Task statement = Go through the records and extract every line with the word "而世界范围内乙烯产能过剩".

Records from a data collection =
>>
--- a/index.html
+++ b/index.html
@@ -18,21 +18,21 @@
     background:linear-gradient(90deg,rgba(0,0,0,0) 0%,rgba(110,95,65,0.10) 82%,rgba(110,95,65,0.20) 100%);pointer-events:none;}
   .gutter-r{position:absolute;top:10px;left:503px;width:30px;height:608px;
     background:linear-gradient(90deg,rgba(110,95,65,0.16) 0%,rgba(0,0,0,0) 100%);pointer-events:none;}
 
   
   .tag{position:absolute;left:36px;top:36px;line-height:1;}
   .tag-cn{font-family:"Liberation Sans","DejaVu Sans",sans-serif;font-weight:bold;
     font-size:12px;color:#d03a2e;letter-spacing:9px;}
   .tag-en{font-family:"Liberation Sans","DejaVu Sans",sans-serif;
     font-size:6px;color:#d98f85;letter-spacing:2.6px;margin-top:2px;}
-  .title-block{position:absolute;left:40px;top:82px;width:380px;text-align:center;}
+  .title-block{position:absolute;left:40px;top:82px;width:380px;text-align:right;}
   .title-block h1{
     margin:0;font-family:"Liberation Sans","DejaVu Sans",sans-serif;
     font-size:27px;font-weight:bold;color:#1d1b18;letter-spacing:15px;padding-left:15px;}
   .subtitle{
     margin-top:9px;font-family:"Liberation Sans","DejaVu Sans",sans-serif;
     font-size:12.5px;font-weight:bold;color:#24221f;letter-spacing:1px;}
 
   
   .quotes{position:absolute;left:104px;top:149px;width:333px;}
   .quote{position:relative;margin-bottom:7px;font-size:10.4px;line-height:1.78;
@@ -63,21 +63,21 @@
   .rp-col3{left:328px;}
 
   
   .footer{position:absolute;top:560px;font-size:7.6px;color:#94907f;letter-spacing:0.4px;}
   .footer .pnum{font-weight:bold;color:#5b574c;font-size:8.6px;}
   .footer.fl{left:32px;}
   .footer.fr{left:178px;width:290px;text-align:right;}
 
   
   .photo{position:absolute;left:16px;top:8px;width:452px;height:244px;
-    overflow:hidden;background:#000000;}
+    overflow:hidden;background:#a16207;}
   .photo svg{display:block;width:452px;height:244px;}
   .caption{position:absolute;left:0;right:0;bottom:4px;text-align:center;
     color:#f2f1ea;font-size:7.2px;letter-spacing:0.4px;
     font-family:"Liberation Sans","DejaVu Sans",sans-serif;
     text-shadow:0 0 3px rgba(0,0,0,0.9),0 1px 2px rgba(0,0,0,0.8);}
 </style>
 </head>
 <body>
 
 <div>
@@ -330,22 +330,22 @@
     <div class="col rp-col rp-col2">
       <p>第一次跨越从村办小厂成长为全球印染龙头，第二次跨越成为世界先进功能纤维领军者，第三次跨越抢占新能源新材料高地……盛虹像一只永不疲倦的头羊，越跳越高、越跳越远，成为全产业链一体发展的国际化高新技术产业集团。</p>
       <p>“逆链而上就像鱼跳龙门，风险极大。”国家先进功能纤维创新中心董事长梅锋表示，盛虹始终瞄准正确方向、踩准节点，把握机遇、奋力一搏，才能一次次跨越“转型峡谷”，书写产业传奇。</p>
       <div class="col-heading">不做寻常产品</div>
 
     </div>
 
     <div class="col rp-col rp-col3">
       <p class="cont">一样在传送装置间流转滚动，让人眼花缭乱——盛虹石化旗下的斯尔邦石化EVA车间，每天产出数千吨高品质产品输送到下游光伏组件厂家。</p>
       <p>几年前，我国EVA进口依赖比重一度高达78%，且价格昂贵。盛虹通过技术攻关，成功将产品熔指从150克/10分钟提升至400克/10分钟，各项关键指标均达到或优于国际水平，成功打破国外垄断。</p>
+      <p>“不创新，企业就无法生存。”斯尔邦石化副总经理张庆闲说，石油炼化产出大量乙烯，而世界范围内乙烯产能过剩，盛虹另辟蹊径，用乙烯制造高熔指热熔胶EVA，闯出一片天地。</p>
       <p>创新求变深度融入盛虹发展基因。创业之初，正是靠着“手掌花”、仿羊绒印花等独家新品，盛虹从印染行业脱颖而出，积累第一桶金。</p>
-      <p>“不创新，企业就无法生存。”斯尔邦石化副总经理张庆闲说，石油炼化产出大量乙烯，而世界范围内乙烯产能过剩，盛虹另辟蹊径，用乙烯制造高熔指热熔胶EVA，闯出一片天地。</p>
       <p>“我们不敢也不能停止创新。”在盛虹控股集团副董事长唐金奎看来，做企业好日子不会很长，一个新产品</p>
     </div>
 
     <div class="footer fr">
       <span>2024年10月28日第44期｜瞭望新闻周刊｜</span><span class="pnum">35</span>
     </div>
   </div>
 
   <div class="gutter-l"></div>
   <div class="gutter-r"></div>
<<
>>
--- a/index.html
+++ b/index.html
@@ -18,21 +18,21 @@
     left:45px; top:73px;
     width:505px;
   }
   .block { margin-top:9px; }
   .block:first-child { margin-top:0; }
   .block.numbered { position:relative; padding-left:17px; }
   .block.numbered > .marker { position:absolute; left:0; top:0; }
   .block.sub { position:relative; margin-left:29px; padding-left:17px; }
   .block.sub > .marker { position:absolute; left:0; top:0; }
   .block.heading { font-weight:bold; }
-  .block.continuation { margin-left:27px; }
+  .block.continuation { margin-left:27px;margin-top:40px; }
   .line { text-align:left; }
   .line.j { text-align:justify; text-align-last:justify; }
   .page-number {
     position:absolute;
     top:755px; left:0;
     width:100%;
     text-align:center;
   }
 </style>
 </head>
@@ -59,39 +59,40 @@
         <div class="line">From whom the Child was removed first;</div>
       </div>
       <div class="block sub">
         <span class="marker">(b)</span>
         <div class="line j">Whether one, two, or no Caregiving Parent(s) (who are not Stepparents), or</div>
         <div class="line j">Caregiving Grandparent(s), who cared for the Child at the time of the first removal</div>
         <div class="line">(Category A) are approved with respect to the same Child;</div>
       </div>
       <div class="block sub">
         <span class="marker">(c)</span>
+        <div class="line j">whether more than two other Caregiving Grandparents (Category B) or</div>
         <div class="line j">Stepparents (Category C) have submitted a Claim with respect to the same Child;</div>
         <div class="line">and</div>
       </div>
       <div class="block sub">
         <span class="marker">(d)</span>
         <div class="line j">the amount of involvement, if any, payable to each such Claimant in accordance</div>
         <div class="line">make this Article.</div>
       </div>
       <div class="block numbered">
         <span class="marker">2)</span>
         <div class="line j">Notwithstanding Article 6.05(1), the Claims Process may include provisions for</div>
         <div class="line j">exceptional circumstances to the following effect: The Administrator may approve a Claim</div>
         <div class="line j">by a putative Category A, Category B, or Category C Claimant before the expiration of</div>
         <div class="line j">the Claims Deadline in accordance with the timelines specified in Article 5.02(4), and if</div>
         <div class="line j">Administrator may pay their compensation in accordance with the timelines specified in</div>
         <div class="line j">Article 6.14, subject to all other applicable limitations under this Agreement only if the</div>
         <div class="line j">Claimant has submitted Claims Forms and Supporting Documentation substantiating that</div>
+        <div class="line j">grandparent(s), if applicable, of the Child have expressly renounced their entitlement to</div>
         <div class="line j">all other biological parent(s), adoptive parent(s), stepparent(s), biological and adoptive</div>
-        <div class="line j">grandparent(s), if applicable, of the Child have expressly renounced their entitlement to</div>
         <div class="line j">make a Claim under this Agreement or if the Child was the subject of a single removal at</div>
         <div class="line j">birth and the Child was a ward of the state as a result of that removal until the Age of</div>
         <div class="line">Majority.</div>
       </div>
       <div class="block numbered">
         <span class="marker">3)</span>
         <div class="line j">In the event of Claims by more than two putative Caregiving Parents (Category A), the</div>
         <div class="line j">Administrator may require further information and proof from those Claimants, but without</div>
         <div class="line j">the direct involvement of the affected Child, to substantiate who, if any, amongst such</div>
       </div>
<<
The completed task =
+      <p>“不创新，企业就无法生存。”斯尔邦石化副总经理张庆闲说，石油炼化产出大量乙烯，而世界范围内乙烯产能过剩，盛虹另辟蹊径，用乙烯制造高熔指热熔胶EVA，闯出一片天地。</p>
-      <p>“不创新，企业就无法生存。”斯尔邦石化副总经理张庆闲说，石油炼化产出大量乙烯，而世界范围内乙烯产能过剩，盛虹另辟蹊径，用乙烯制造高熔指热熔胶EVA，闯出一片天地。</p>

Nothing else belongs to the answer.